Ângela Rosa, filha do ex-atleta e atual técnico da equipe de Araraquara, Ronildo Soares, o Nildão, ganha aeara de prata nos Jogos Abertos do Interior
A atleta araraquarense de kickboxing, Ângela Rosa, ganhou a medalha de prata nesta sexta-feira (14), nos Jogos Abertos do Interior, que neste ano estão sendo disputados na cidade de São Sebastião, litoral norte de São Paulo. A jovem segue os passos do pai, o técnico da equipe na competição Ronildo Soares, o Nildão, primeiro atleta a sagrar-se vice-campeão panamericano representando Araraquara na modalidade.
A lutadora, que treina na modalidade há mais de 10 anos e compete profissionalmente há 7 anos, destacou a influência do pai no esporte. “Ele vem da capoeira, eu comecei a fazer capoeira, mas eu não gostei muito. Até que um dia eu fui em um campeonato de kickboxing, me identifiquei e decidi que era essa luta que eu iria lutar”, conta.
Segundo ela, na hora do treino é preciso deixar um pouco de lado a relação de pai e filha, para garantir o bom rendimento nas competições, “Querendo ou não, ele tem que me cobrar, ele tem que me deixar pronta, porque ele sabe que todas as vezes que eu subo no ringue, eu luto sempre com as melhores, então eu tenho que estar preparada para chegar aqui e fazer um bom trabalho, independente do resultado eu tenho que deixar o meu máximo ali”.
Ângela reforçou que a maior dificuldade em competições como essa, é manter o peso para não ser desclassificada. “É um pouco sofrido porque a gente tem que bater o peso, mais de três vezes, às vezes. Então, isso daí acaba desgastando”, diz ela.
A lutadora salienta que fez o melhor na competição que envolve atletas de alto nível. “Eu lutei com meninas muito duras e consegui chegar na final. Não foi uma luta fácil. Não sai com o ouro, mas eu vendi caro, ela teve que meter a porrada e eu meti a porrada nela também”, narra a atleta.

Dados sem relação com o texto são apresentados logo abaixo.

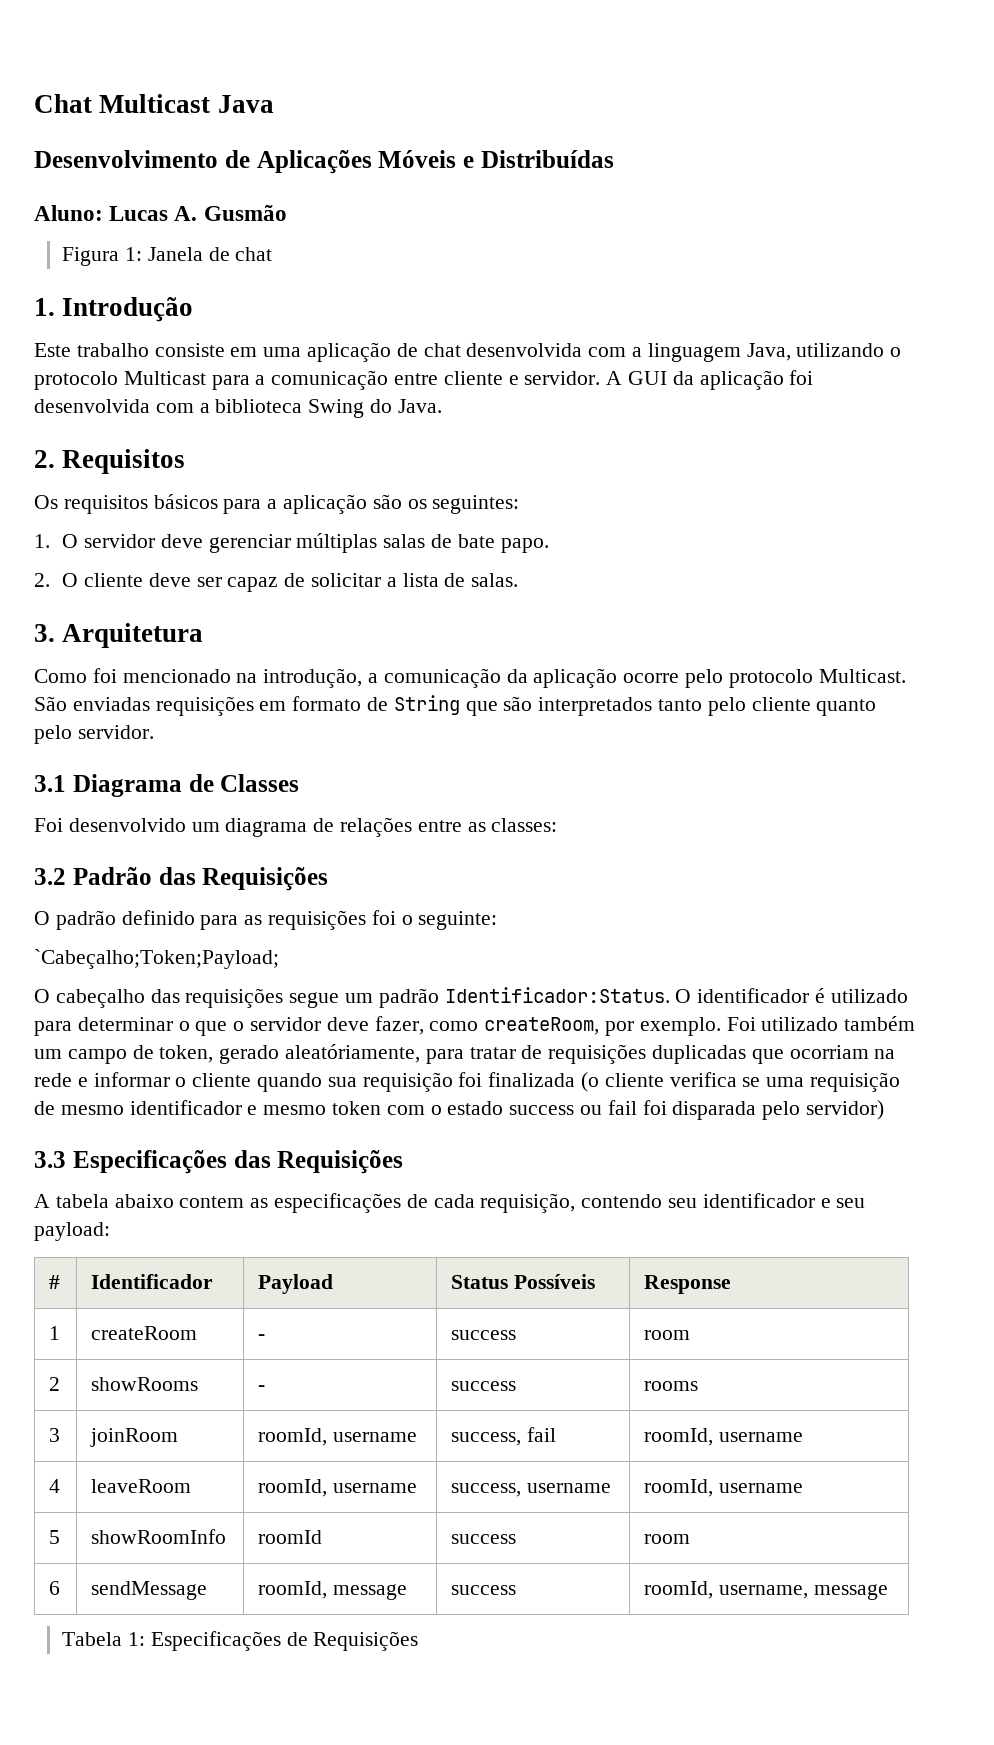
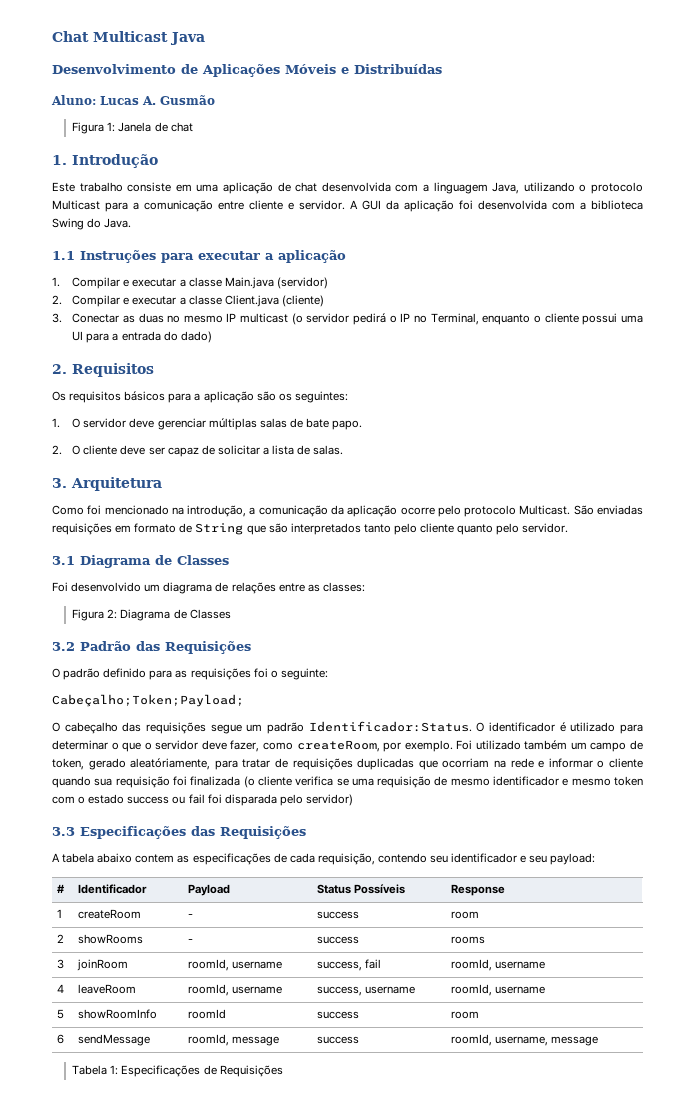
+ 1.1 Instruções para executar a aplicação
+ 1. Compilar e executar a classe Main.java (servidor)
+ 2. Compilar e executar a classe Client.java (cliente)
+ 3. Conectar as duas no mesmo IP multicast (o servidor pedirá o IP no Terminal, enquanto o cliente possui uma UI para a entrada do dado)
+ Figura 2: Diagrama de Classes
- `Cabeçalho;Token;Payload;
+ Cabeçalho;Token;Payload;

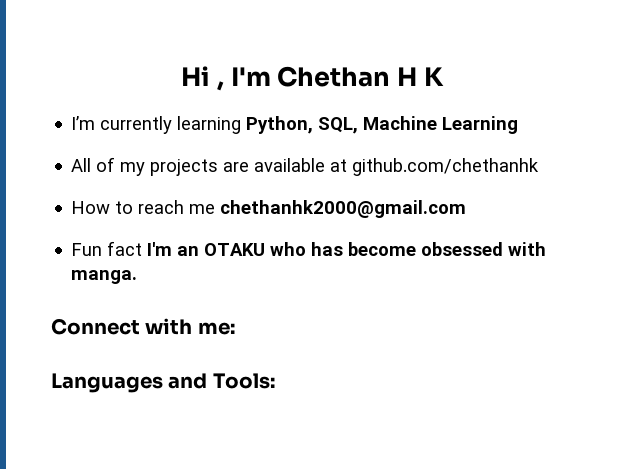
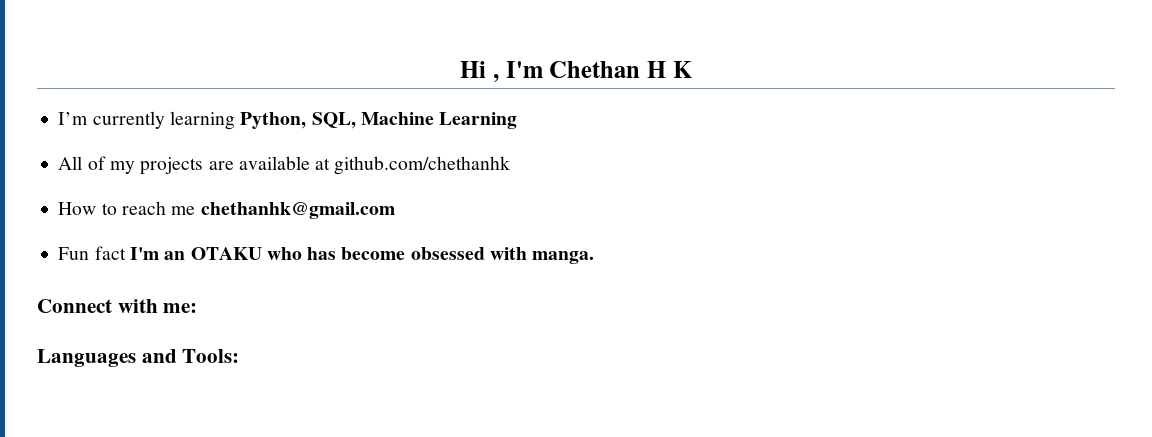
- How to reach me chethanhk2000@gmail.com
+ How to reach me chethanhk@gmail.com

O pai de Ângela, o técnico e mestre Ronildo Soares, o Nildão, começou na modalidade na década de 90 e é treinador há mais de 23 anos.
“Eu sou da capoeira, mas depois virei atleta de kickboxing, fui o primeiro vice-campeão panamericano por Araraquara e, de lá para cá, vim caminhando nas competições, como minha filha está hoje também. E não tem aquele negócio de ficar cobrando ela para treinar, ela compete por gostar, então fica mais fácil. É lógico que a gente está sempre puxando a orelha em alguma coisa, conversa bastante, mas não é tão difícil não, porque é uma coisa que já vem dela e tem potencial, fica mais fácil”, garante o pi e treinador.
Nildão avaliou que a equipe, formada por pratas da casa, teve um bom rendimento nos Jogos Abertos, diante do alto nível da competição. “Aqui só tem os melhores, só atletas profissionais, que muitas vezes são contratados e a gente vem com 100% da casa, são atletas de Araraquara, não tem ninguém de fora. E todas as lutas que eles perderam, perderam de campeão e foi luta pau a pau, questão de detalhe, se você observar as lutas, foi questão de um ponto, dois pontos, então foi bem positivo”, avaliou.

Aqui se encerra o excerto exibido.